Hello,
I am in the process of trying to make some changes to our VCF genotypes that were recommended to our group. For those genotypes where the Reason for No Call (RNC) is equal to 1 (where ‘1’ represents a monoallelic site’), we hope to convert those GT sites to REF/REF or ‘0/0’.
Towards this goal, I was thinking of adding a new definition to our code’s existing dictionary. The last (and newest) definition would flag genotypes where the RNC is equal to ‘11’:
# dict of lambdas for filter expressions
genotype_exprs = {
# DP: Genotypes below reading depth
'GDP' : lambda ds: ds.DP < args.depth_threshold,
# GDP: heterozygous genotypes outside of allelic balance
'GAB' : lambda ds: (
ds.GT.is_het() & (
(ds.AD[0]/ds.DP > max(1 - args.allelic_balance, args.allelic_balance))
| (ds.AD[0]/ds.DP < min(1 - args.allelic_balance, args.allelic_balance))
)
),
# GGQ: Genotypes below quality threshold
'GGQ': lambda ds: ds.GQ < args.genotype_quality,
# GNP: Male het chrX nonpar variants
'GNP': lambda ds: ds.GT.is_het() & ds.locus.in_x_nonpar() & (ds.sa.GENDER == "Male"),
# GRNC: Genotypes with RNC == 1
'GRNC': lambda ds: ds.RNC[0] == "11"
}
From here, we would 1) change the GT to ‘0/0’ for RNC = 11 variants and 2) filter out the flagged variants as shown below
# Apply filters again to actually remove genotypes
vcf = vcf.annotate_entries(
GT=hl.if_else(genotype_exprs['GRNC'](vcf), hl.Call([0, 0]), vcf.GT)
).filter_entries(
genotype_exprs['GDP'](vcf) | genotype_exprs['GAB'](vcf) | genotype_exprs['GGQ'](vcf) | genotype_exprs['GNP'](vcf), keep=False)
However, this generates the following error in its current state. Can anyone suggest an alternative method of performing this change?

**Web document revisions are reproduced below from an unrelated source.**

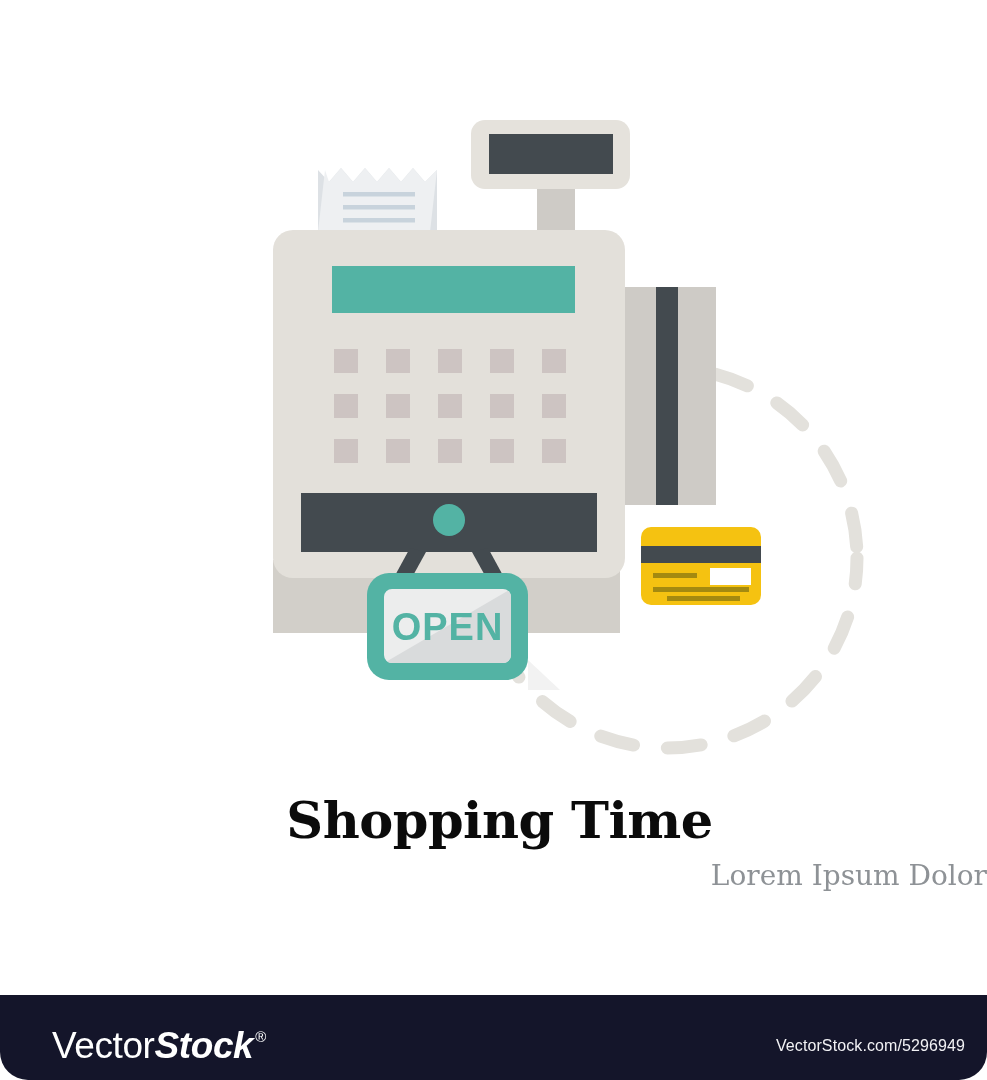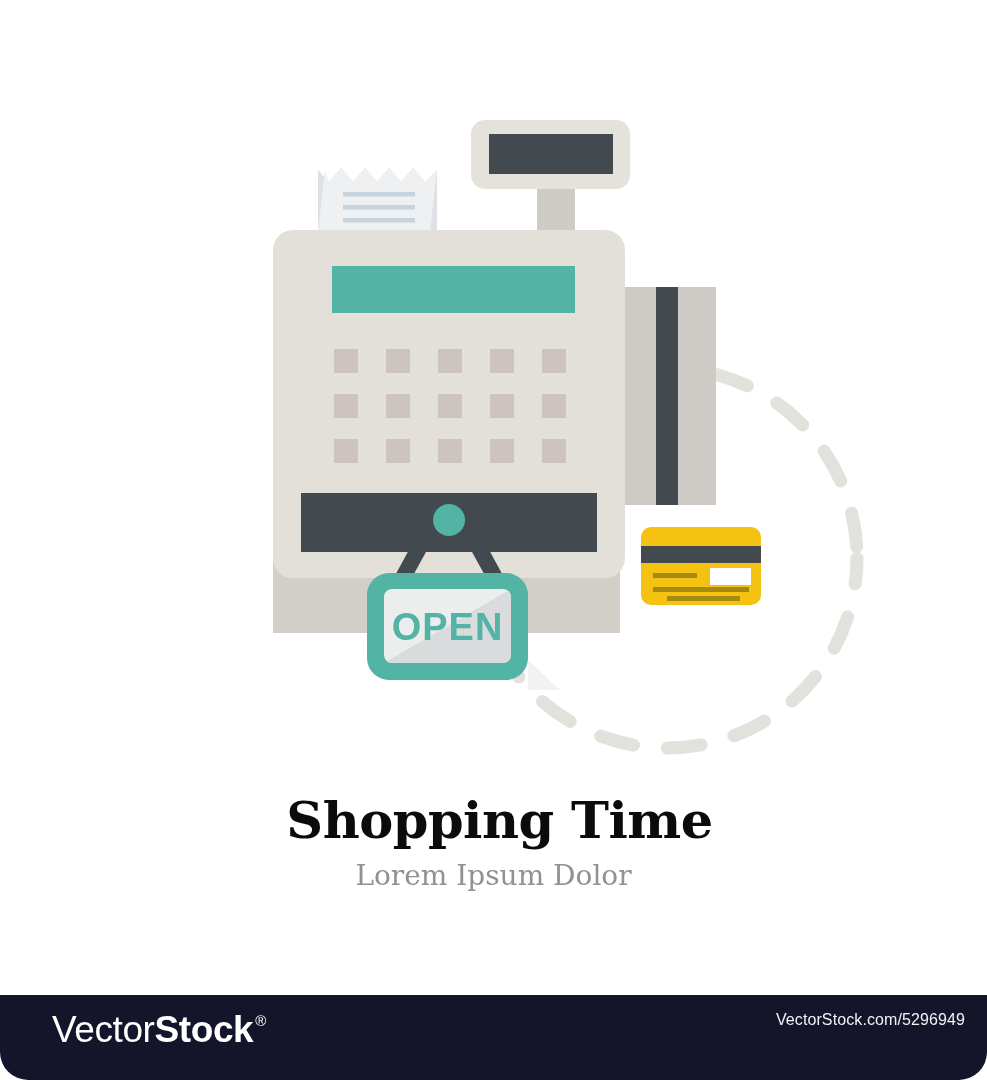--- a/index.html
+++ b/index.html
@@ -56,6 +56,7 @@
     font-size: 28px;
     line-height: 1.0;
     color: #8e9296;
+    text-align: right;
   }
 
   

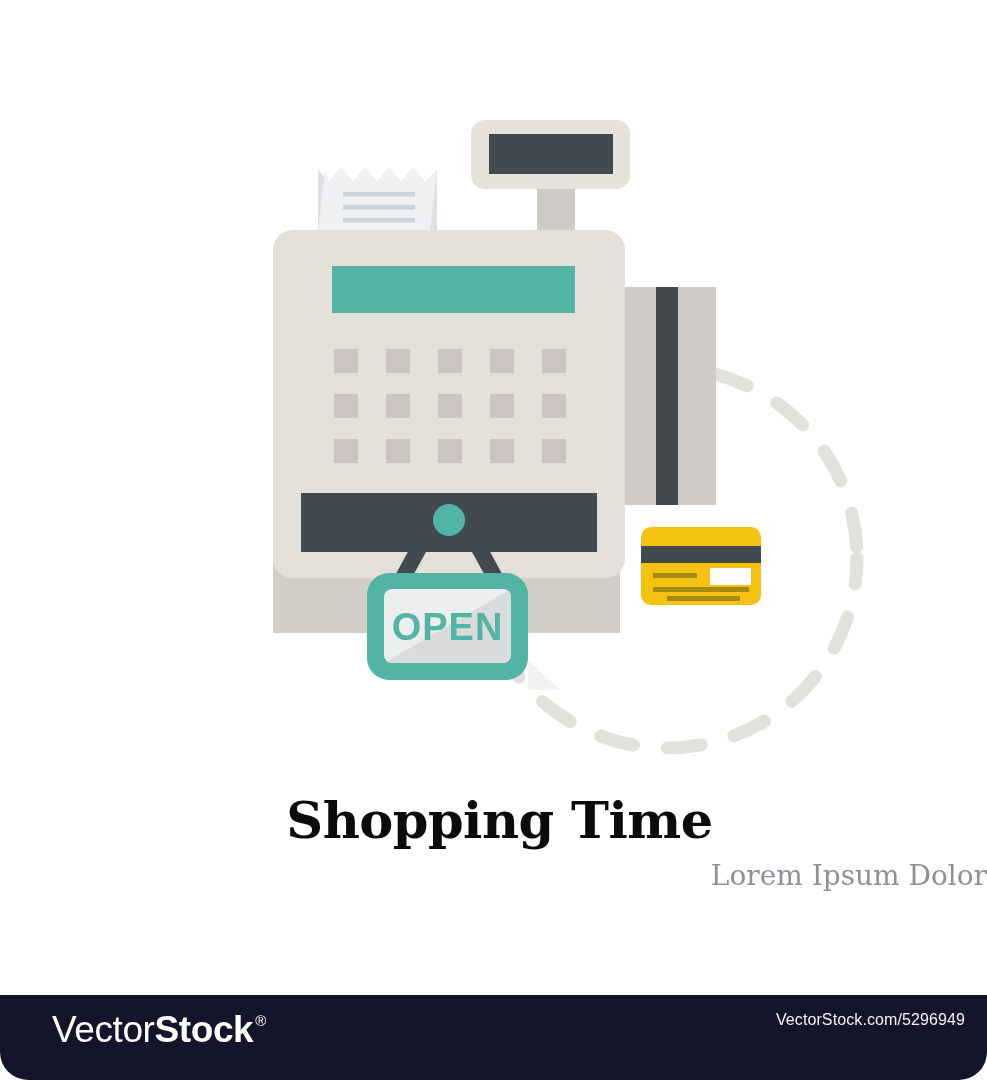--- a/index.html
+++ b/index.html
@@ -68,6 +68,7 @@
     height: 85px;
     background: #14152a;
     display: flex;
+    align-items: center;
     justify-content: space-between;
     box-sizing: border-box;
     padding: 16px 22px 0 52px;

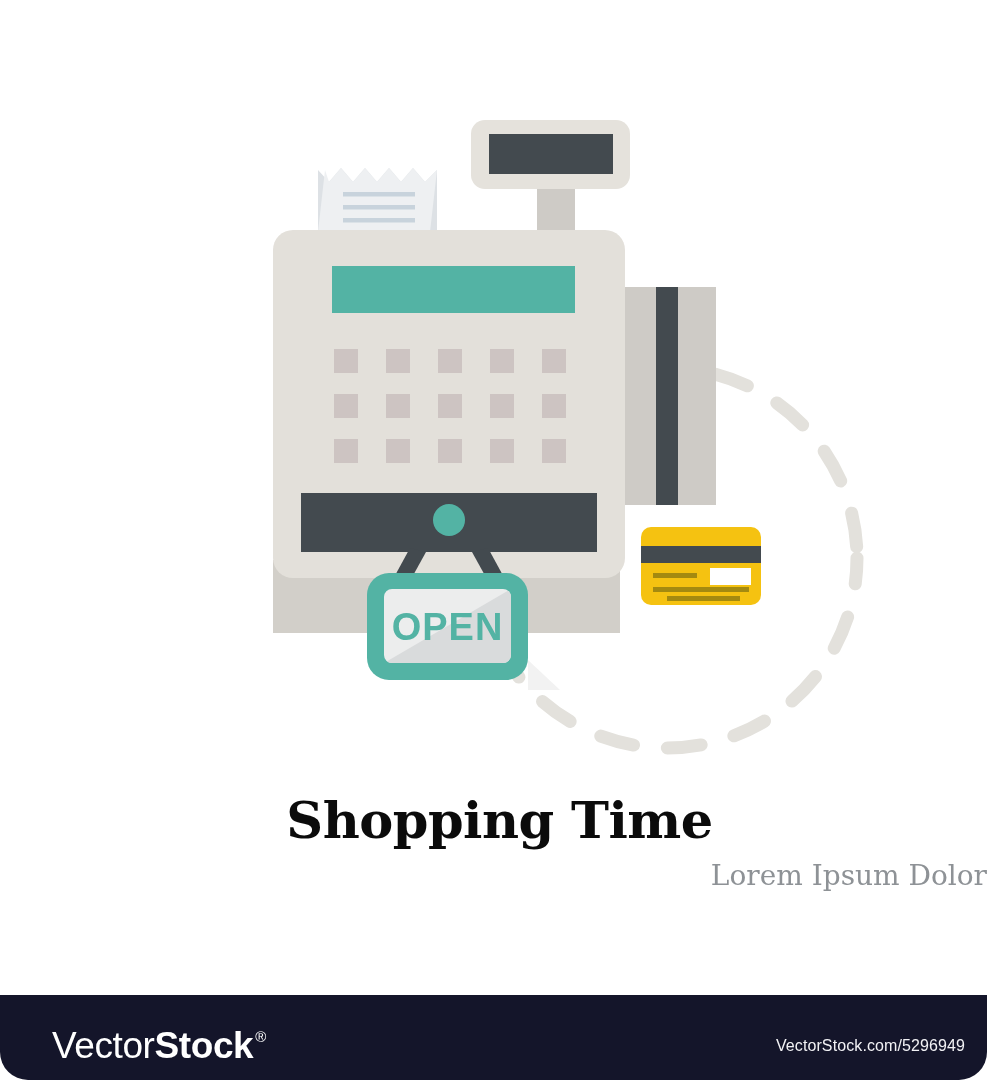--- a/index.html
+++ b/index.html
@@ -83,7 +83,7 @@
     white-space: nowrap;
   }
   .brand-light { font-weight: 300; }
-  .brand-bold  { font-weight: 700; }
+  .brand-bold  { font-weight: 700; font-style: italic; }
   .brand-reg {
     font-size: 15px;
     line-height: 1;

Traceback (most recent call last):
File "/data/Segre_Lab/users/mgarcia/variant_qc_tool_prep_UKB_WES/hail_variant_qc_v4.py", line 550, in <module>
GT=hl.if_else(genotype_exprs['GRNC'](vcf), '0/0', vcf.GT)

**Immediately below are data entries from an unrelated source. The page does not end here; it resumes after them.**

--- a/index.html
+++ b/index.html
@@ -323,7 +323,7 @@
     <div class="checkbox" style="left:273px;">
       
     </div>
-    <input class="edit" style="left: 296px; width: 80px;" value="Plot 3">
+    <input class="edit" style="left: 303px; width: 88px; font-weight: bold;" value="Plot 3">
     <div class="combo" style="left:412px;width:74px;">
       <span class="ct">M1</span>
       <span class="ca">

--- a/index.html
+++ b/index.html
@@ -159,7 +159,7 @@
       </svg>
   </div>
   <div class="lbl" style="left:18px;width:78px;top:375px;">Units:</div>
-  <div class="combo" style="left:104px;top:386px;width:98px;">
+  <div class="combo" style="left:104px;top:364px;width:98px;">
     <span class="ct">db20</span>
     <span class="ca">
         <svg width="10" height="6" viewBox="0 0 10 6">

File "<decorator-gen-738>", line 2, in if_else
File "/gpfs/fs1/home/mg1646/.conda/envs/variantqc_hailenv/lib/python3.8/site-packages/hail/typecheck/check.py", line 584, in wrapper
return __original_func(*args_, **kwargs_)
File "/gpfs/fs1/home/mg1646/.conda/envs/variantqc_hailenv/lib/python3.8/site-packages/hail/expr/functions.py", line 410, in if_else
raise TypeError(f"'if_else' and 'cond' require the 'consequent' and 'alternate' arguments to have the same type\n"
TypeError: 'if_else' and 'cond' require the 'consequent' and 'alternate' arguments to have the same type
consequent: type 'str'
alternate: type 'call'